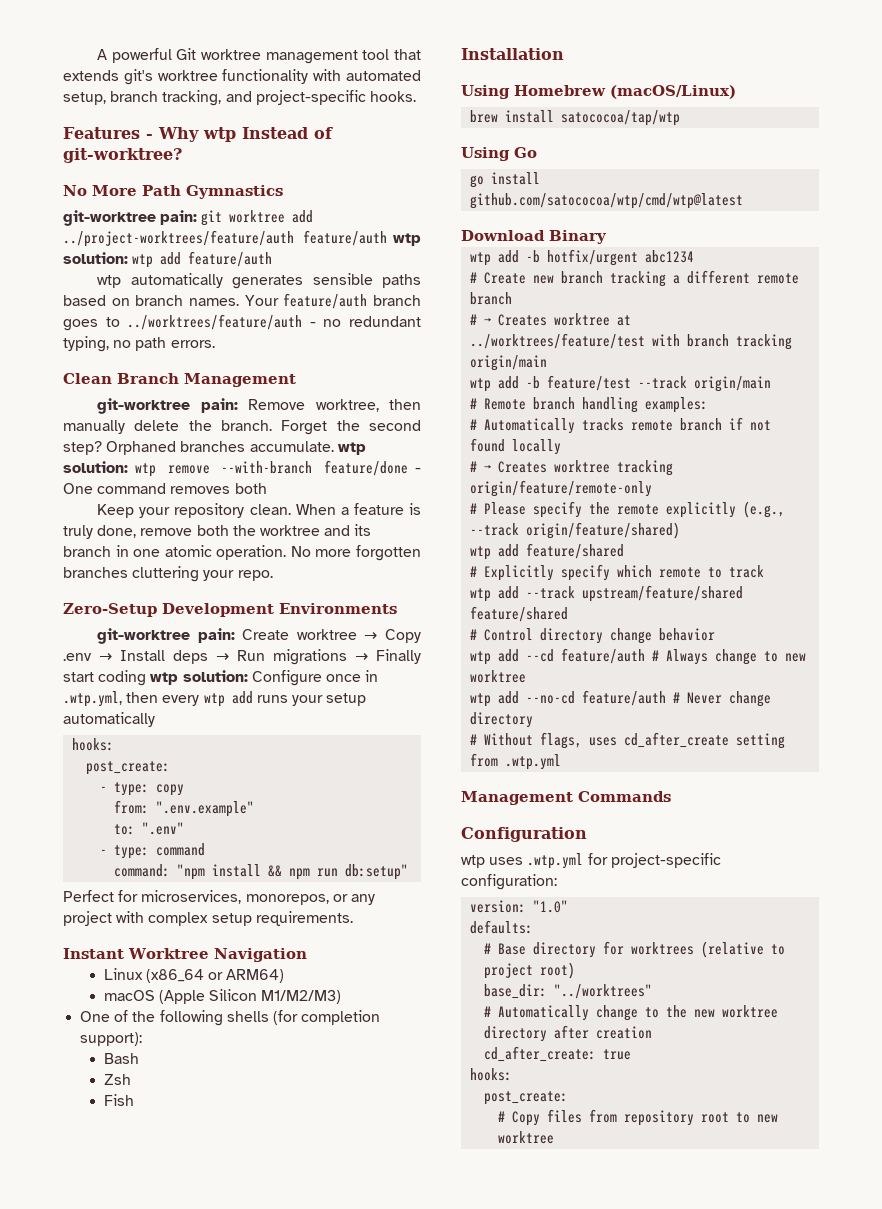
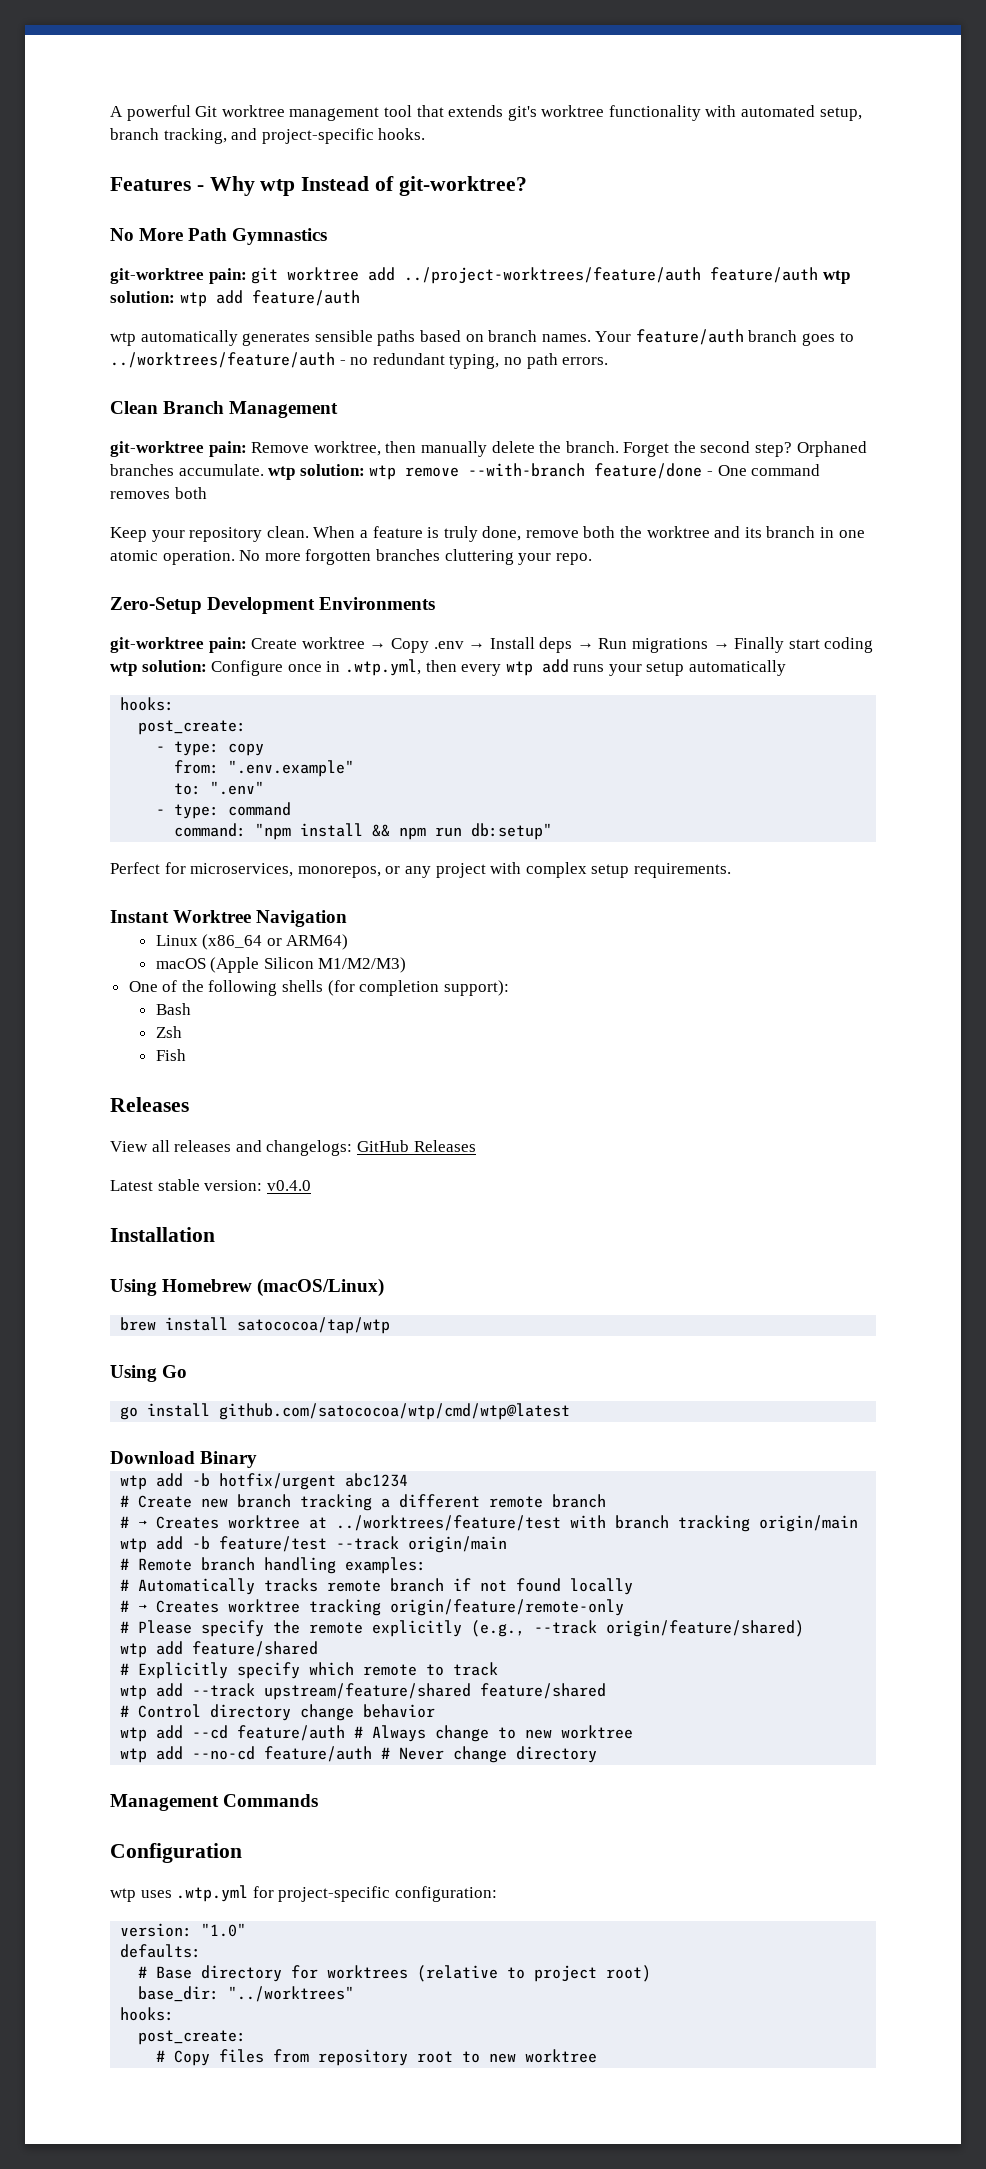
  Fish
+ Releases
+ View all releases and changelogs: GitHub Releases
+ Latest stable version: v0.4.0
- # Without flags, uses cd_after_create setting from .wtp.yml
- # Automatically change to the new worktree directory after creation
- cd_after_create: true

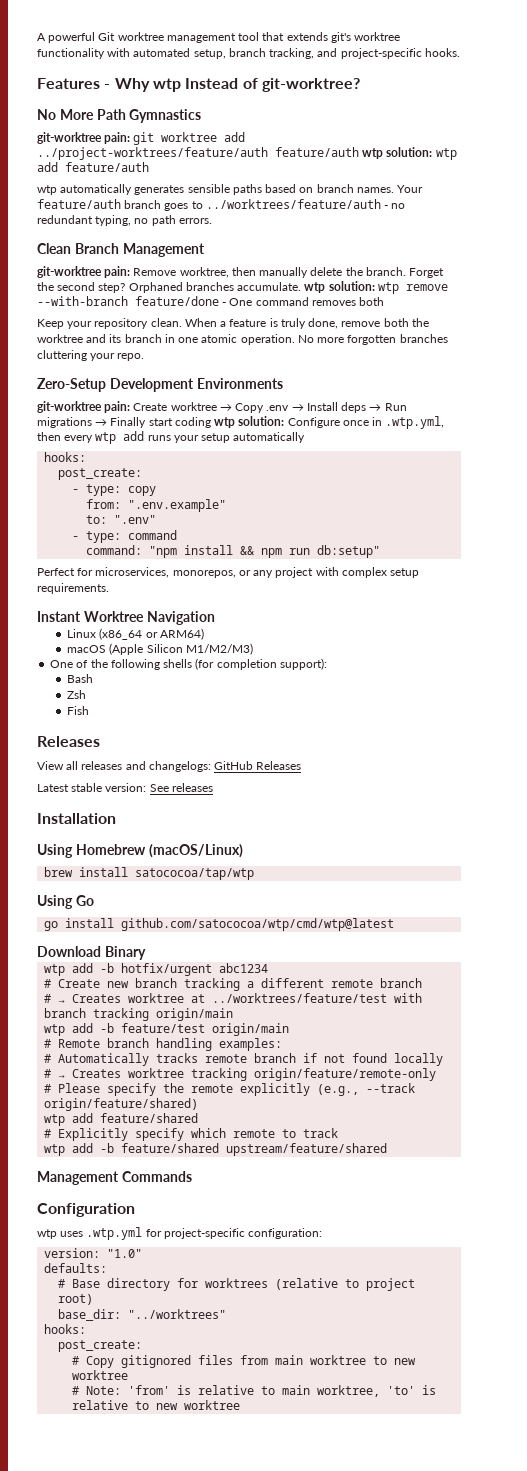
- Latest stable version: v0.4.0
+ Latest stable version: See releases
- wtp add -b feature/test --track origin/main
+ wtp add -b feature/test origin/main
- wtp add --track upstream/feature/shared feature/shared
- # Control directory change behavior
- wtp add --cd feature/auth # Always change to new worktree
- wtp add --no-cd feature/auth # Never change directory
+ wtp add -b feature/shared upstream/feature/shared
- # Copy files from repository root to new worktree
+ # Copy gitignored files from main worktree to new worktree
+ # Note: 'from' is relative to main worktree, 'to' is relative to new worktree

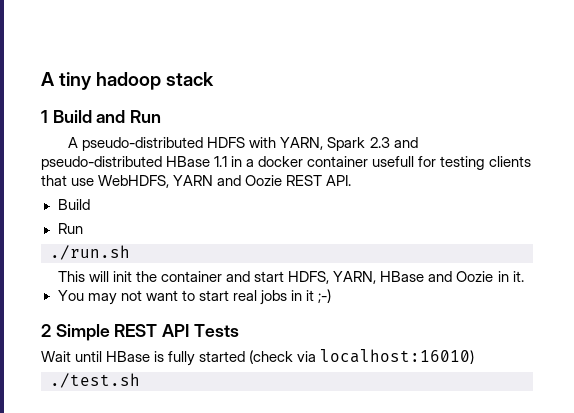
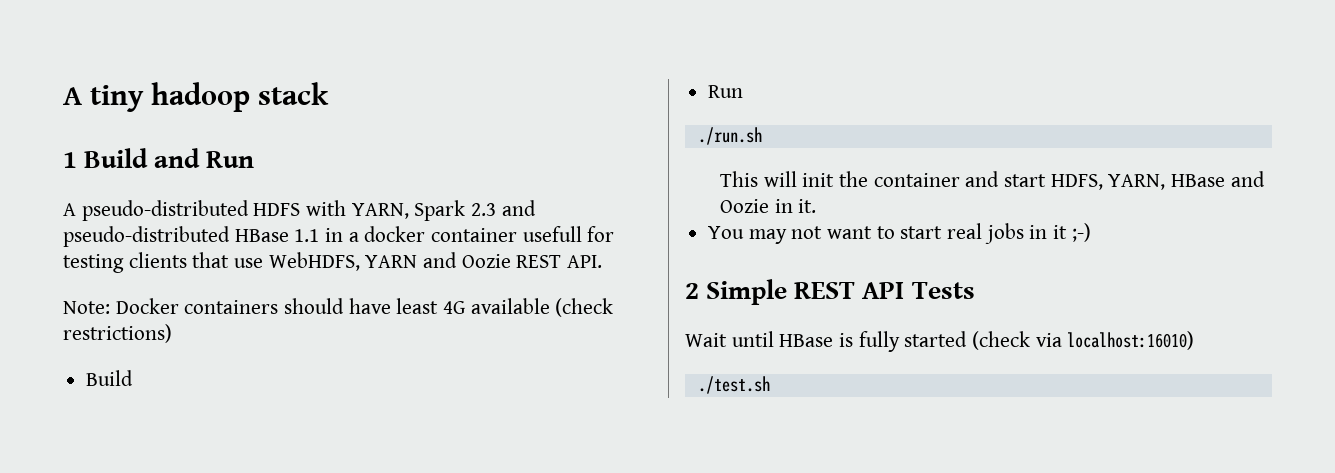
+ Note: Docker containers should have least 4G available (check restrictions)

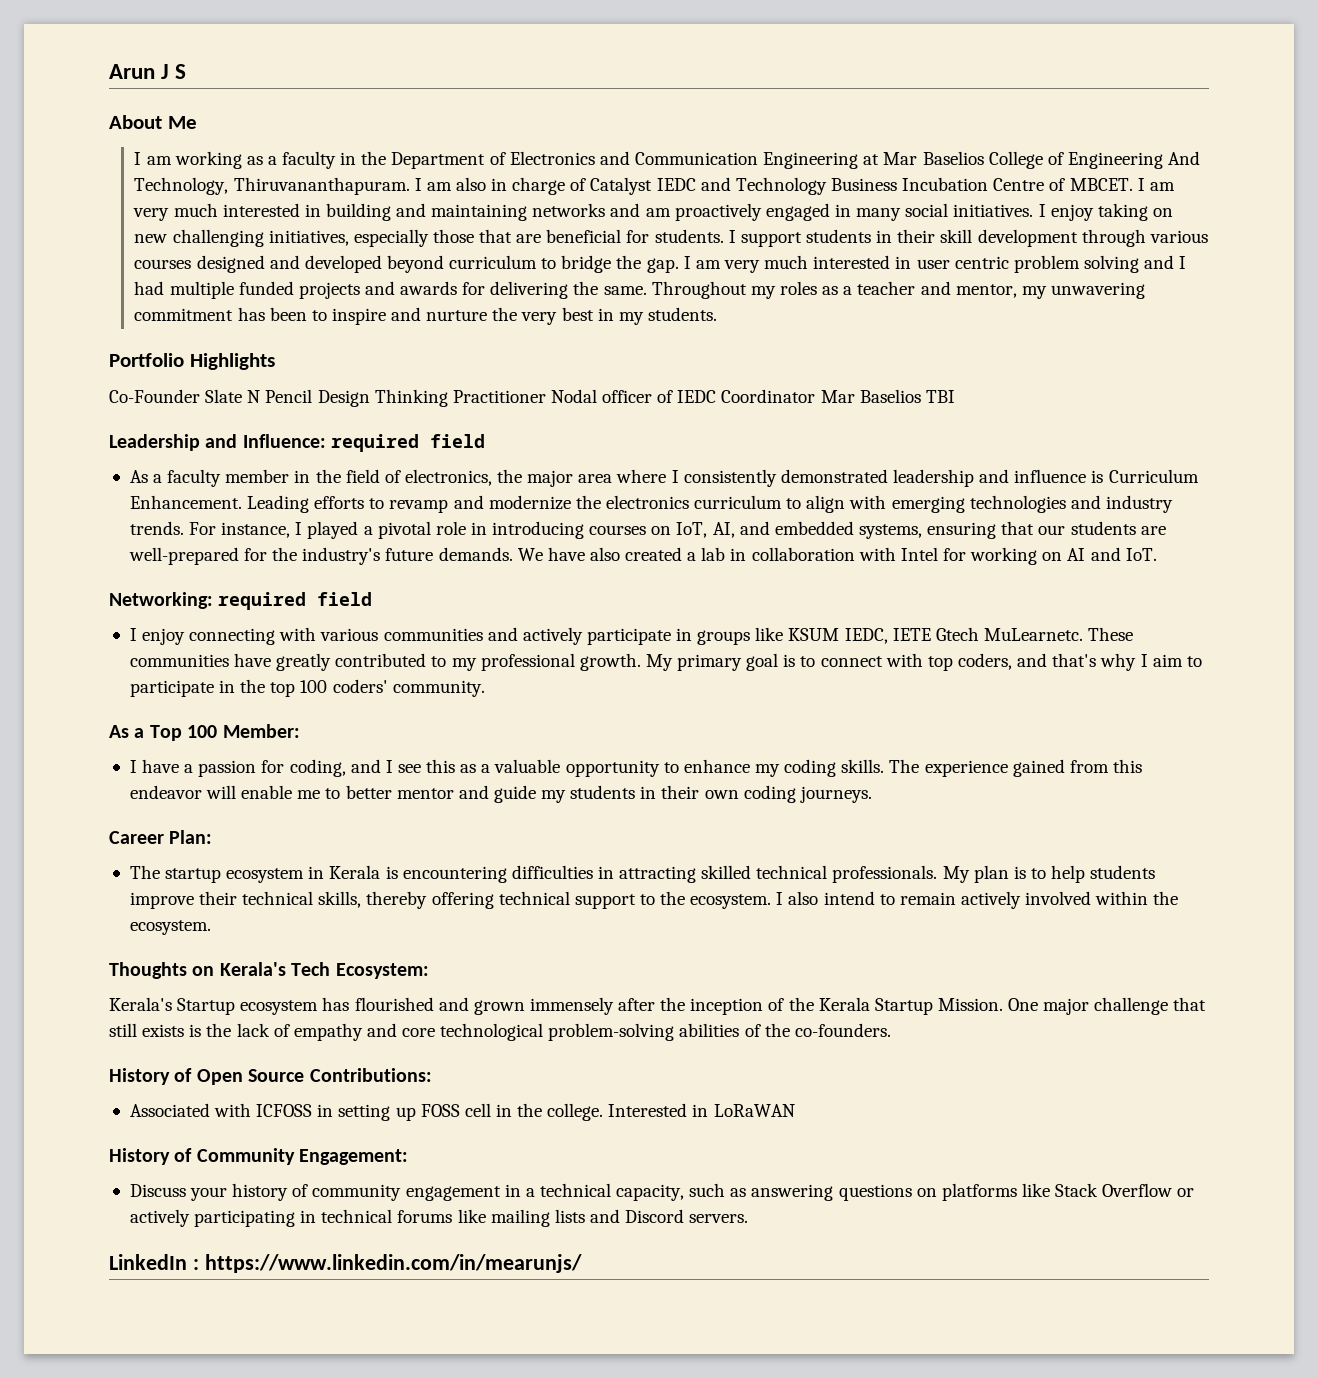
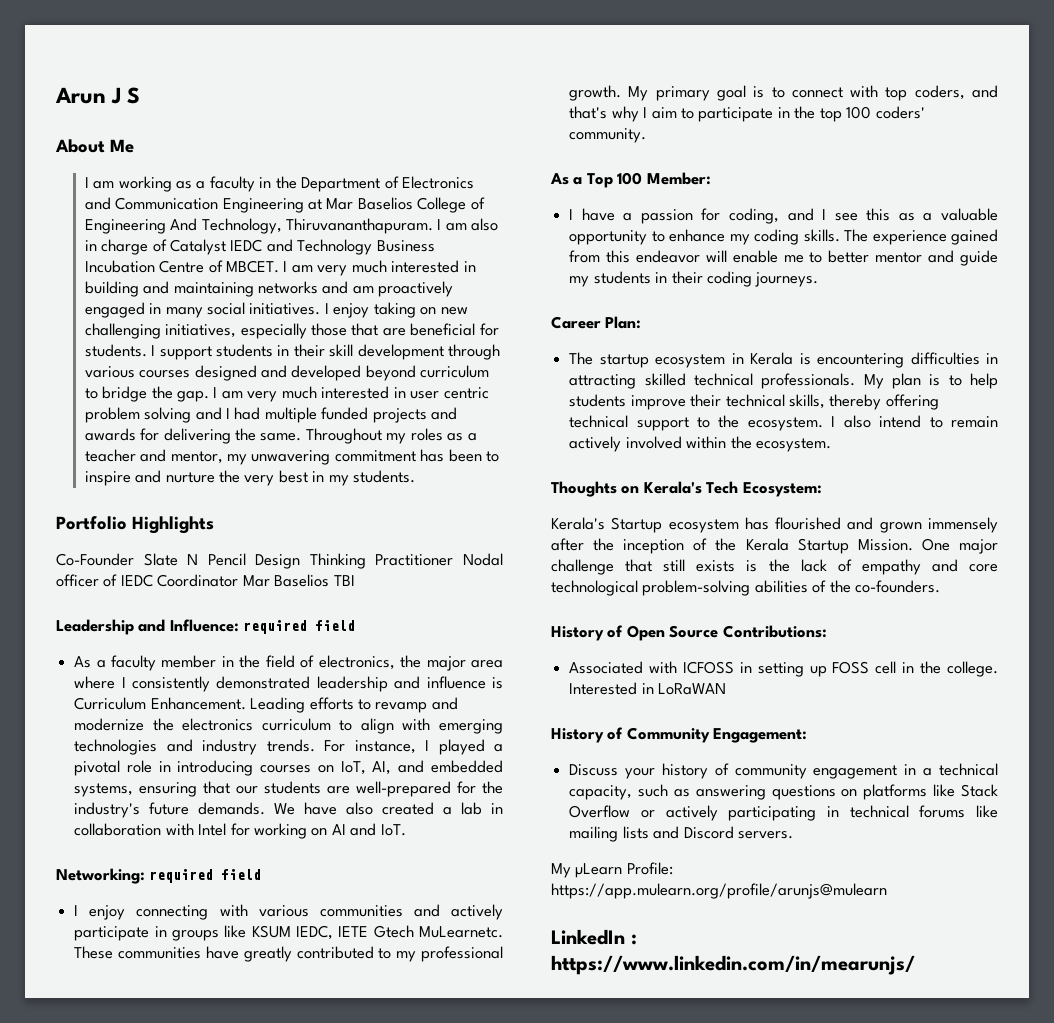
- The experience gained from this endeavor will enable me to better mentor and guide my students in their own coding journeys.
+ The experience gained from this endeavor will enable me to better mentor and guide my students in their coding journeys.
+ My µLearn Profile: https://app.mulearn.org/profile/arunjs@mulearn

* What you need to do: Only the lines from the one with "version: See releases" through the last line of the listing belong in your answer; copy them exactly and skip the pictures.

* Finished exercise:
+ Latest stable version: See releases
- wtp add -b feature/test --track origin/main
+ wtp add -b feature/test origin/main
- wtp add --track upstream/feature/shared feature/shared
- # Control directory change behavior
- wtp add --cd feature/auth # Always change to new worktree
- wtp add --no-cd feature/auth # Never change directory
+ wtp add -b feature/shared upstream/feature/shared
- # Copy files from repository root to new worktree
+ # Copy gitignored files from main worktree to new worktree
+ # Note: 'from' is relative to main worktree, 'to' is relative to new worktree

+ Note: Docker containers should have least 4G available (check restrictions)

- The experience gained from this endeavor will enable me to better mentor and guide my students in their own coding journeys.
+ The experience gained from this endeavor will enable me to better mentor and guide my students in their coding journeys.
+ My µLearn Profile: https://app.mulearn.org/profile/arunjs@mulearn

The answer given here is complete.